[Records from a dataset]

========================================================================

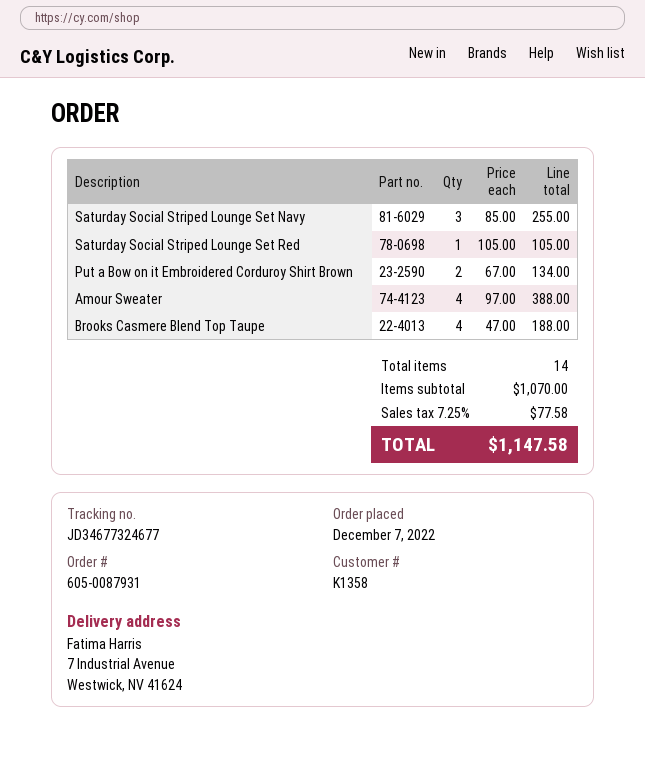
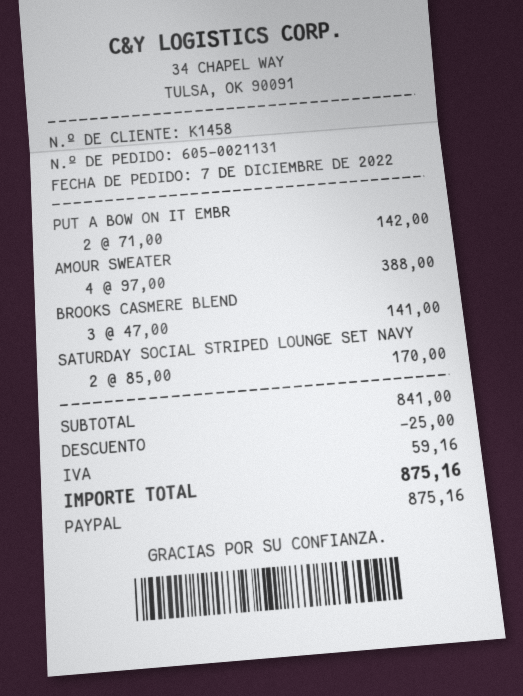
order number: 605-0087931 -> 605-0021131
customer number: K1358 -> K1458
Saturday Social Striped Lounge Set Navy: 3 x 85.00 = 255.00 -> 2 x 85.00 = 170.00
Saturday Social Striped Lounge Set Red: 1 x 105.00 = 105.00 -> none
Put a Bow on it Embroidered Corduroy Shirt Brown: 2 x 67.00 = 134.00 -> 2 x 71.00 = 142.00
Brooks Casmere Blend Top Taupe: 4 x 47.00 = 188.00 -> 3 x 47.00 = 141.00
subtotal: 1070.00 -> 841.00
discount: none -> 25.00
tax: 77.58 -> 59.16
total: 1147.58 -> 875.16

========================================================================

Goal of the exercise:
Select and copy each line from the data that includes the word "number".

Problem solution:
order number: 605-0087931 -> 605-0021131
customer number: K1358 -> K1458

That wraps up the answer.